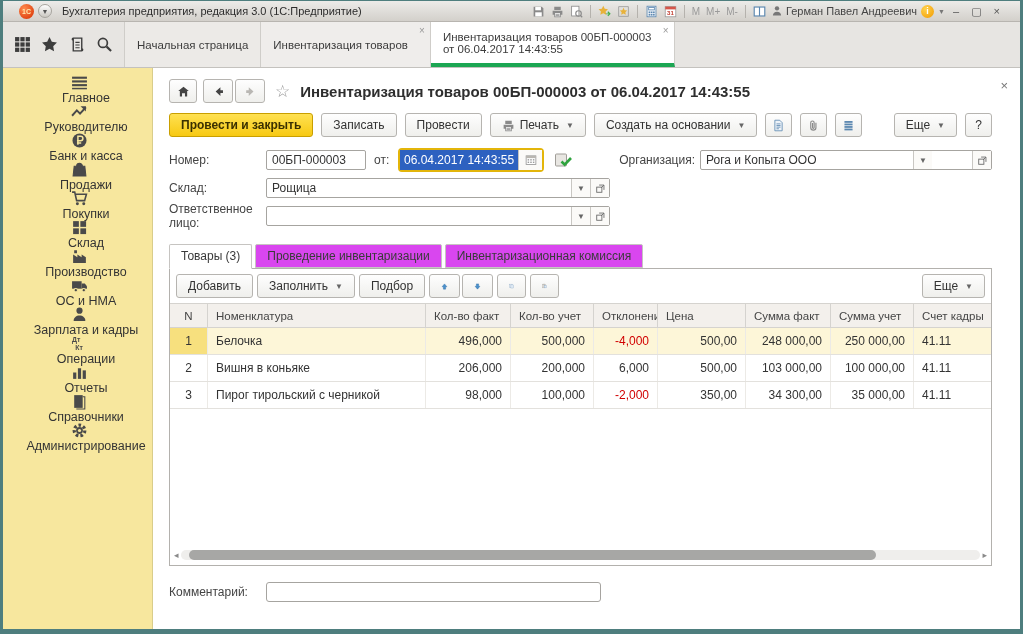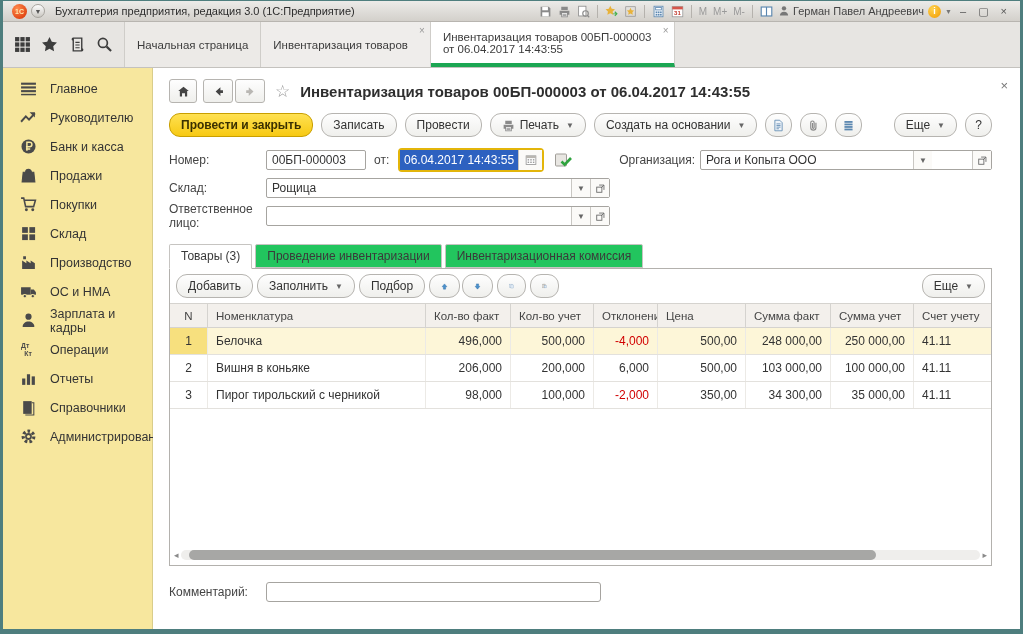"Бухгалтерия предприятия, редакция 3.0" .titlebar { padding: 0 9px -> 0 16px }
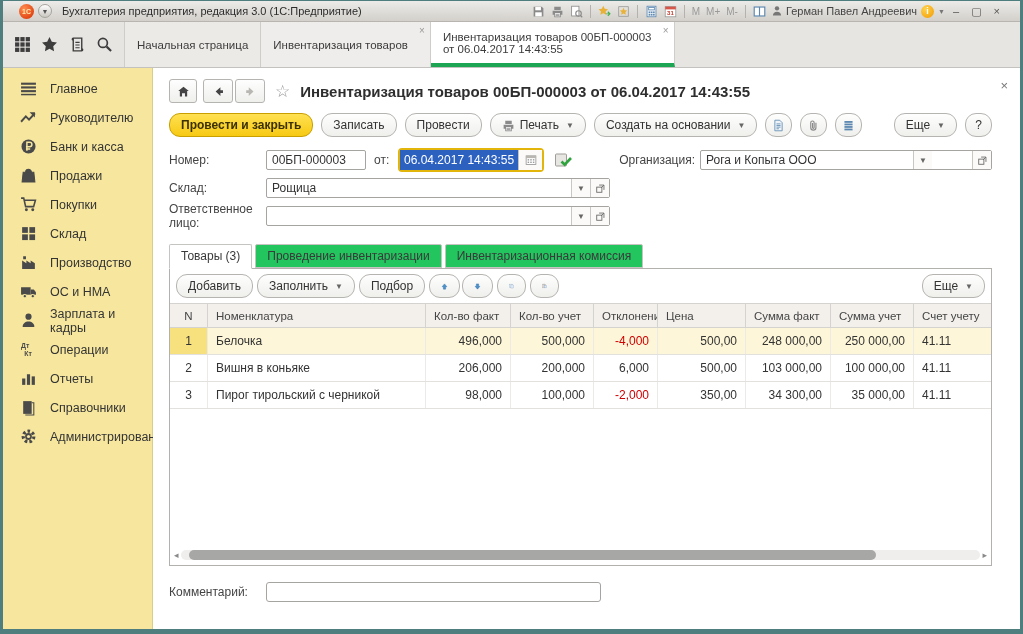"Главное" .sb-item { flex-direction: none -> column }
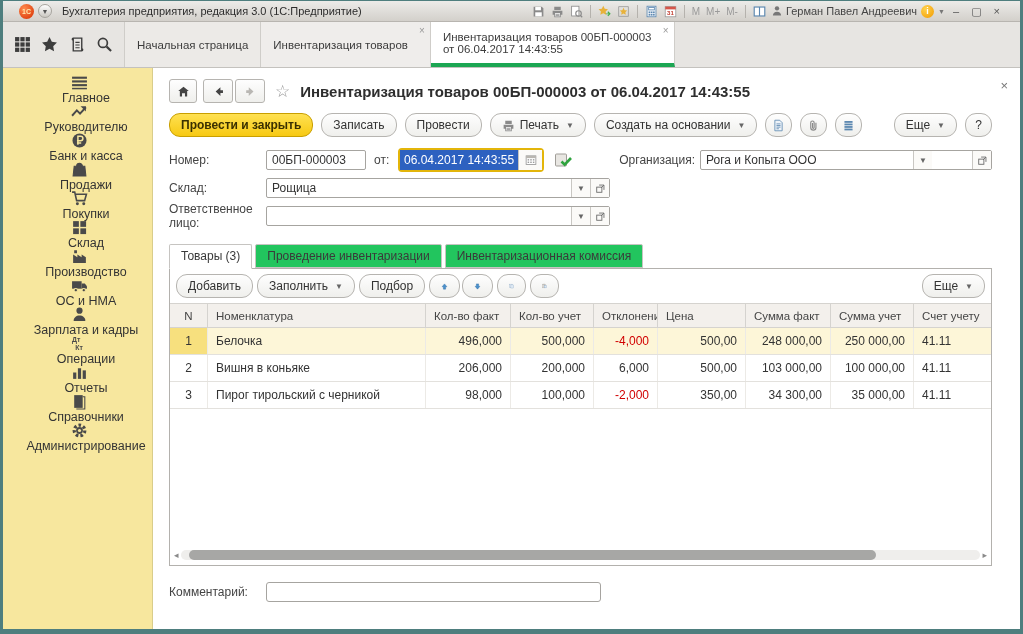"Провести и закрыть" .btn { border-radius: 11px -> 3px }
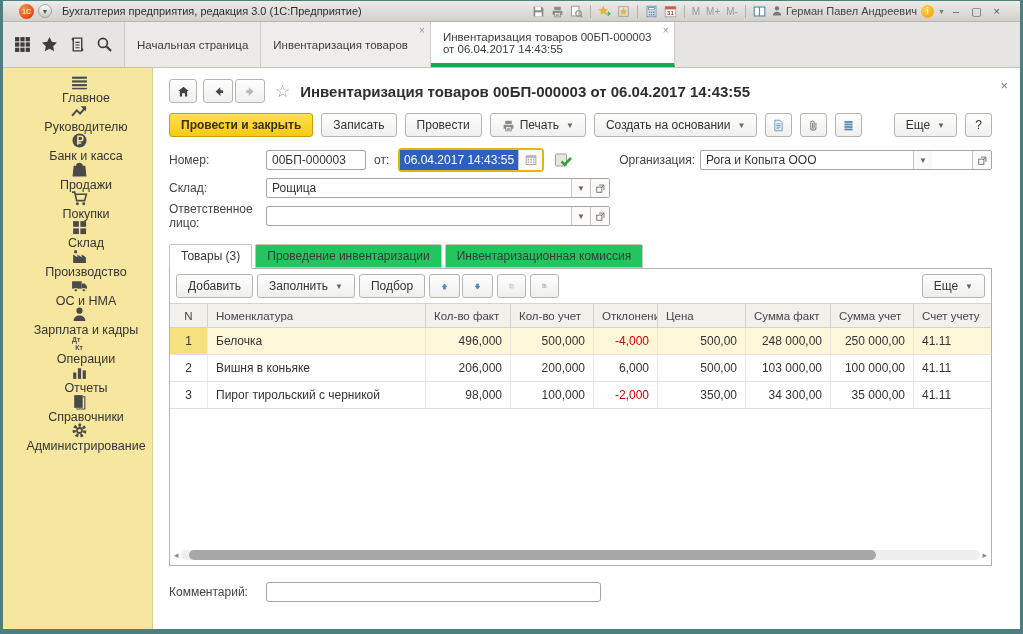"Проведение инвентаризации" .dtab { background: #22c55e -> #d946ef }
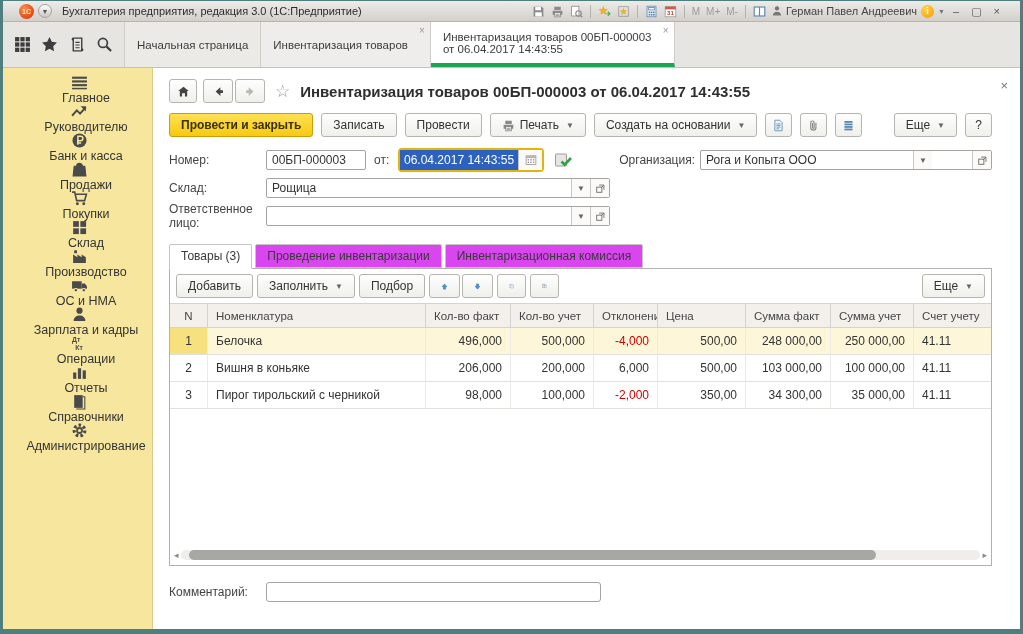"Счет учету" span.th { text: учету -> кадры }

What to do
A word-for-word copy of every entry, with the pictures left out, is the required answer.

Answer to this problem
"Бухгалтерия предприятия, редакция 3.0" .titlebar { padding: 0 9px -> 0 16px }
"Главное" .sb-item { flex-direction: none -> column }
"Провести и закрыть" .btn { border-radius: 11px -> 3px }
"Проведение инвентаризации" .dtab { background: #22c55e -> #d946ef }
"Счет учету" span.th { text: учету -> кадры }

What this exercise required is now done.